Wednesday, October 5, 2011

Tahoe Meadows Loop Trail System

Tahoe Meadows is rich in loop trails. The Tahoe Meadows Interpretive Loop Trail is a nature trail in the northern section of Tahoe Meadows. In the south, next to the upper trailhead of Ophir Creek Trail, there are three more loops, completing the Tahoe Meadows Loop Trail System. They are named Lower, Middle and Upper Loop. Their lengths are 0.8 mi, 2.3 mi and 3.0 mi, and their typical grades are given as 3.5%, 5.2% and 5.7%, respectively. These loop trails are mutually sharing trail sections with each other and also with the Tahoe Rim Trail (TRT) and Ophir Creek Trail, which descends to Davis Creek County Park. The loop trails take you in and out of the shade of the pine forest along Tahoe Meadow's southern fringes. Some parts are limited to hiking and dog walking. Others are open to mountain bikers and equestrians. Through the meadowland, signs remind you to stay on the trail, since the creek and meadow area is closed to protect natural and cultural resources. And having so many trail choices, there really is no need to trample one's own trail.

Getting there
Follow the directions to the Tahoe Meadows Trailhead. From there, instead of going east to the interpretive loop, hike the TRT in opposite direction. For a short distance, TRT almost merges with State Route 431, but then veers off to the left. Very soon you'll reach a bridge over Ophir Creek, where the Lower, Middle and Upper Loop Trails intersect and you are going to start your looping experiences.

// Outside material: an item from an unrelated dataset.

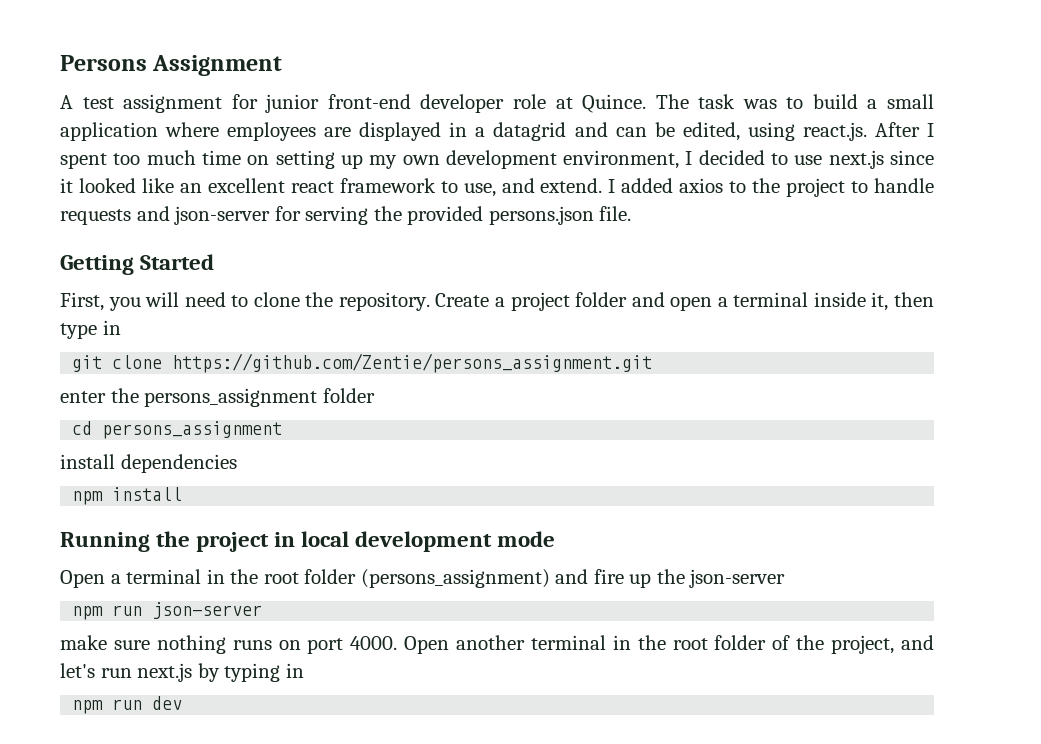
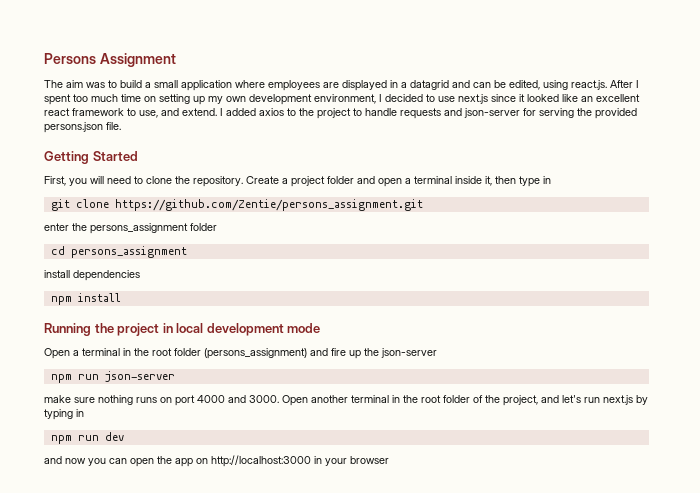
- A test assignment for junior front-end developer role at Quince. The task was to build a small application where employees are displayed in a datagrid and can be edited, using react.js. After I spent too much time on setting up my own development environment, I decided to use next.js since it looked like an excellent react framework to use, and extend.
+ The aim was to build a small application where employees are displayed in a datagrid and can be edited, using react.js. After I spent too much time on setting up my own development environment, I decided to use next.js since it looked like an excellent react framework to use, and extend.
- make sure nothing runs on port 4000.
+ make sure nothing runs on port 4000 and 3000.
+ and now you can open the app on http://localhost:3000 in your browser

Tahoe Meadows Interpretive Loop Trail

The Tahoe Meadows Interpretive Loop Trail is located near Mt. Rose Summit southwest of Slide Mountain between Reno and Incline Village in Nevada. It is referred to as Tahoe Meadows Nature Trail in Mike White's hiking guide Afoot & Afield (Trip 15, pages 260/1). This well maintained trail (wheelchair accessible) is a 1.2 mile loop, part of it on the Tahoe Rim Trail (TRT). The trail wanders through pine forests and on bridges and boardwalks over sensitive, marshy meadowland. 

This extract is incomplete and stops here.